Thiol reagents were shown to act as potent inhibitors of L5178-Y murine leukemia
cell proliferation. A series of aryl maleimides (AMI) was synthesized and evaluated theoretically
for global and local reactivity, showing their selectivity for thiol groups, due to a reaction of the
vinyl moiety (a soft acid) with thiols (a soft base). Two AMI that are benzoic acid derivatives
(1f and 1h) were tested with an in vitro and ex vivo model to evaluate their reactivity with thiols
and their activity in L5178-Y cells. The in vitro reactions clearly showed a selective Michael type
1,4-addition reaction between thiols (glutathione and N-acetylcysteine, which are nucleophiles)
and the AMI (1f and 1h, which are electrophiles). In cell cultures, the compounds induced a
decreasing cellular viability and an apoptotic effect of up to 59.8% at 48 h. The ex vivo
experimental model showed an important reduction of thiol levels in cells treated with 1h.

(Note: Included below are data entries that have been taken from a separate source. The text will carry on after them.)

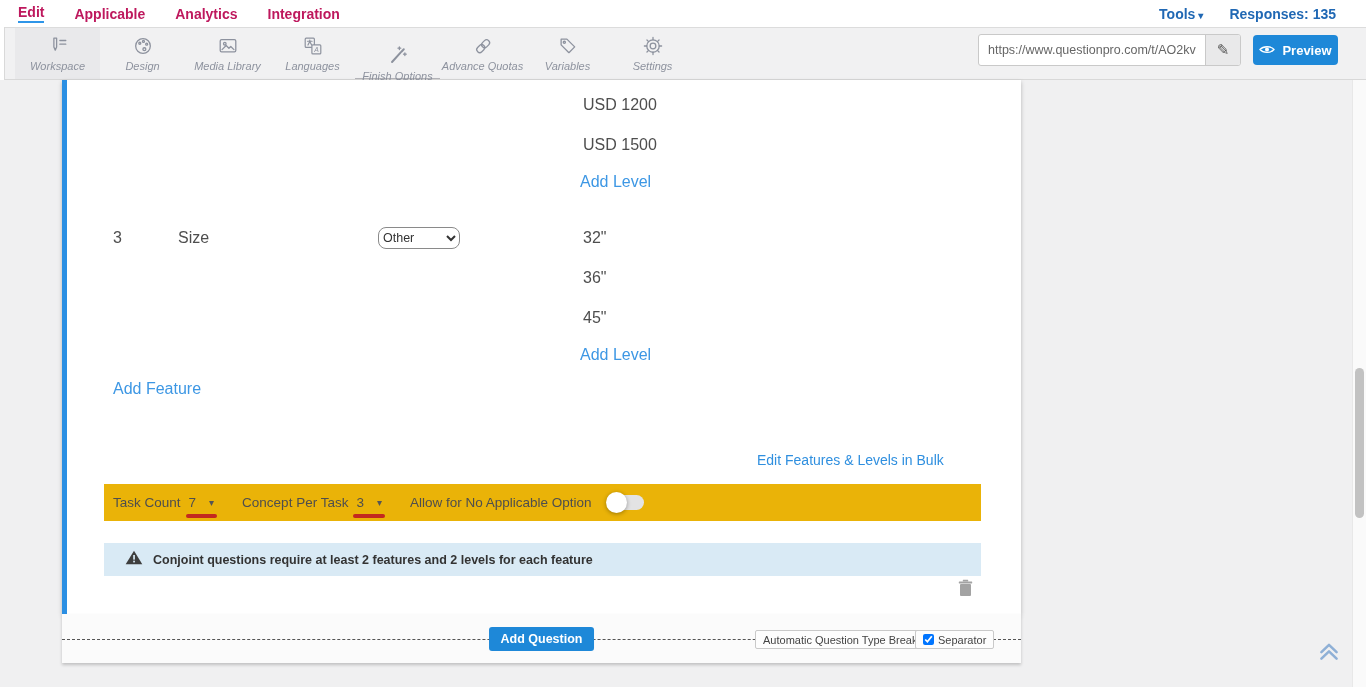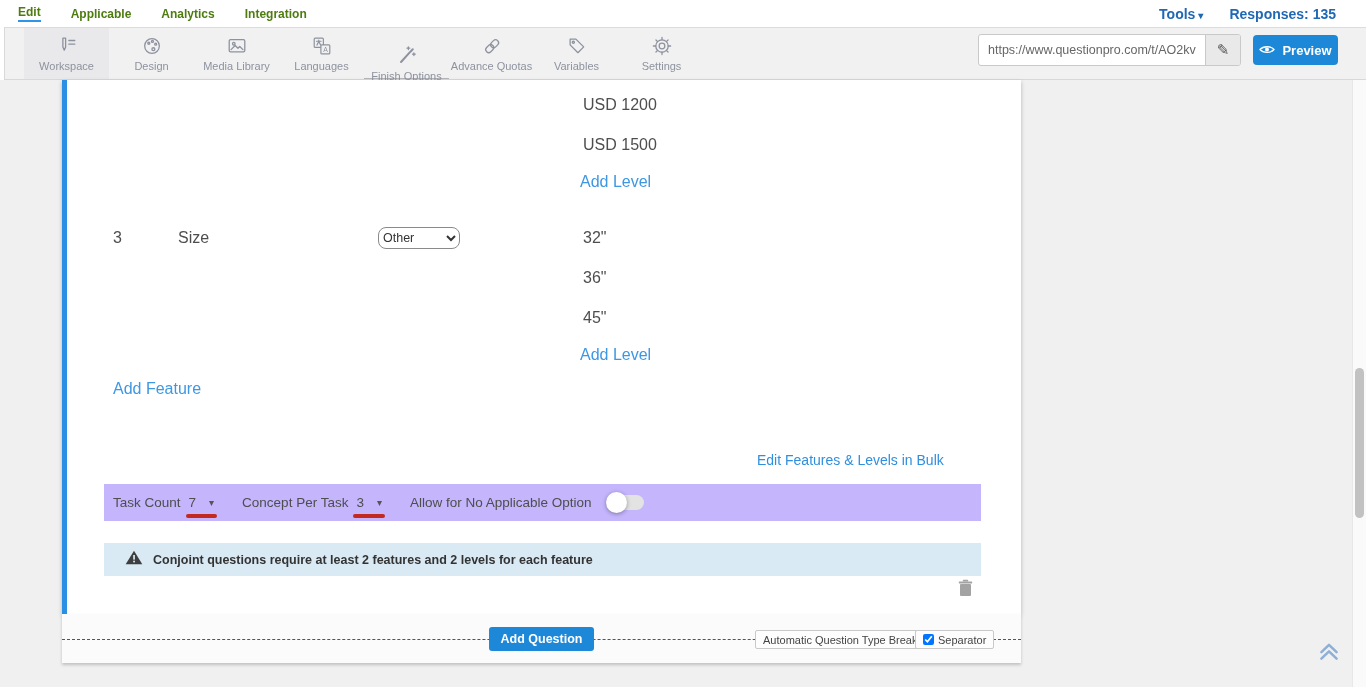--- a/index.html
+++ b/index.html
@@ -9,7 +9,7 @@
   
   .topnav{position:absolute;left:0;top:0;width:1366px;height:27px;background:#fff;
     display:flex;align-items:center;padding:0 30px 0 18px;gap:30px;box-sizing:border-box;}
-  .nav-item{font-size:12px;font-weight:700;color:#4d7c0f;cursor:pointer;line-height:1;}
+  .nav-item{font-size:14px;font-weight:700;color:#be185d;cursor:pointer;line-height:1;}
   .nav-item.active{border-bottom:2px solid #2e95e8;padding-bottom:2px;}
   .nav-right{margin-left:auto;display:flex;gap:26px;align-items:center;}
   .nav-link{color:#2068b4;font-size:14px;font-weight:700;cursor:pointer;white-space:nowrap;}

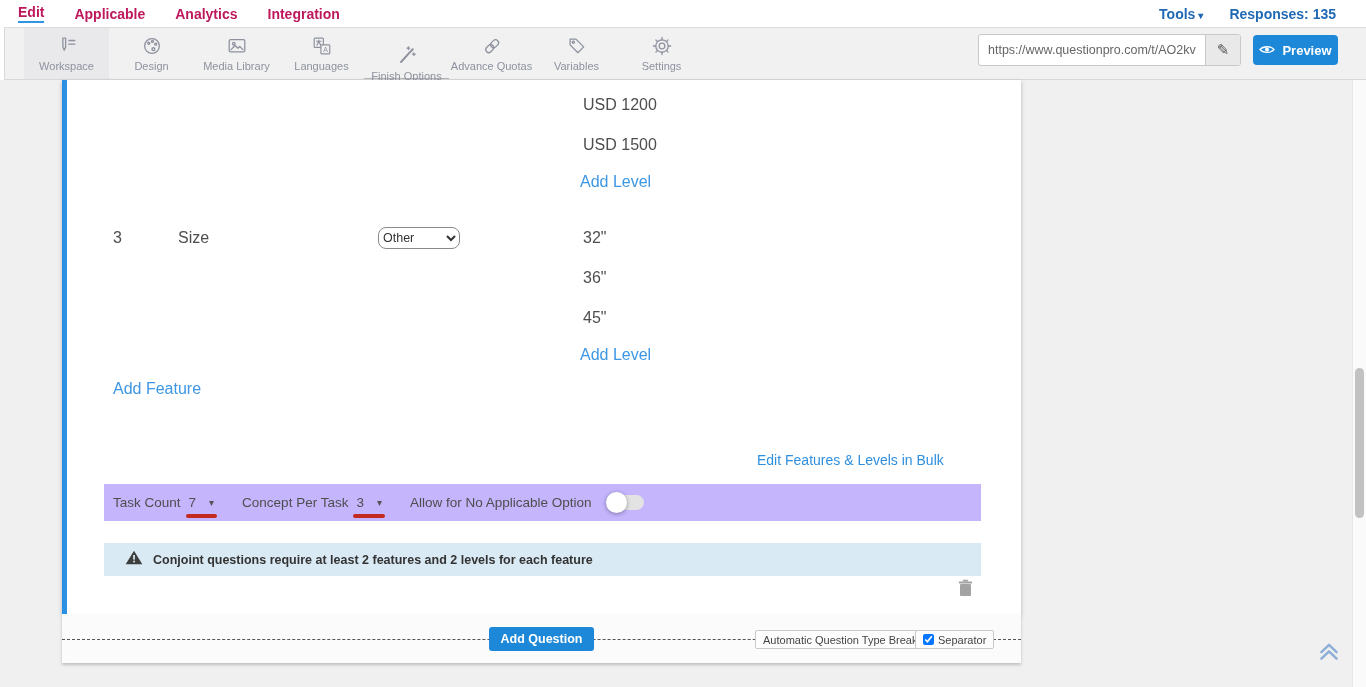--- a/index.html
+++ b/index.html
@@ -18,7 +18,7 @@
   
   .toolbar{position:absolute;left:0;top:27px;width:1366px;height:53px;background:#f1f1f2;
     border-top:1px solid #dcdcdc;border-bottom:1px solid #d8d8d8;box-sizing:border-box;
-    display:flex;padding-left:24px;}
+    display:flex;padding-left:15px;font-style:italic;}
   .left-strip{position:absolute;left:0;top:27px;width:5px;height:53px;background:#fff;
     border-right:1px solid #d9d9d9;box-sizing:border-box;z-index:2;}
   .tool{width:85px;display:flex;flex-direction:column;align-items:center;justify-content:center;

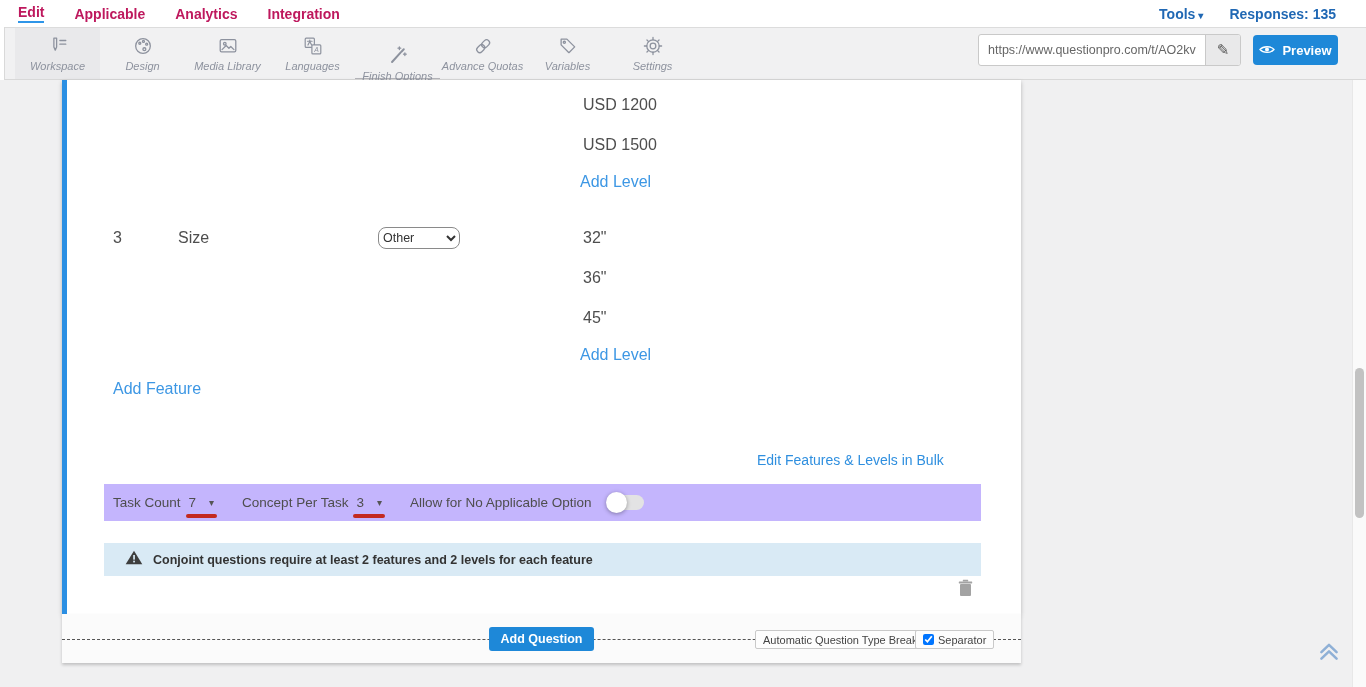--- a/index.html
+++ b/index.html
@@ -47,7 +47,7 @@
   .type-select{position:absolute;left:311px;top:147px;width:82px;height:22px;font-size:12.5px;
     color:#333;border:1px solid #8a8a8a;background:#fff;font-family:inherit;border-radius:8px;}
 
-  .optsbar{position:absolute;left:37px;top:404px;width:877px;height:37px;background:#c4b5fd;
+  .optsbar{position:absolute;left:37px;top:404px;width:877px;height:37px;background:#eab308;
     display:flex;align-items:center;padding-left:9px;box-sizing:border-box;font-size:13.5px;color:#4e4e4e;}
   .dd{position:relative;display:flex;align-items:center;margin-left:8px;cursor:pointer;}
   .dd .caret{font-size:10px;color:#555;margin-left:13px;}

Decreased cellular viability and increased apoptosis were confirmed by flow cytometry, DNA
fragmentation and microscopy analysis (cytological studies). The increase in apoptosis on
L5178-Y cells probably occurred, at least in part, by a decrease in glutathione levels and an
increase in free radicals concentration. The decreased glutathione levels seem to make cancer cells more susceptible to
death by apoptosis, and should certainly make them more vulnerable to a less aggressive treatment.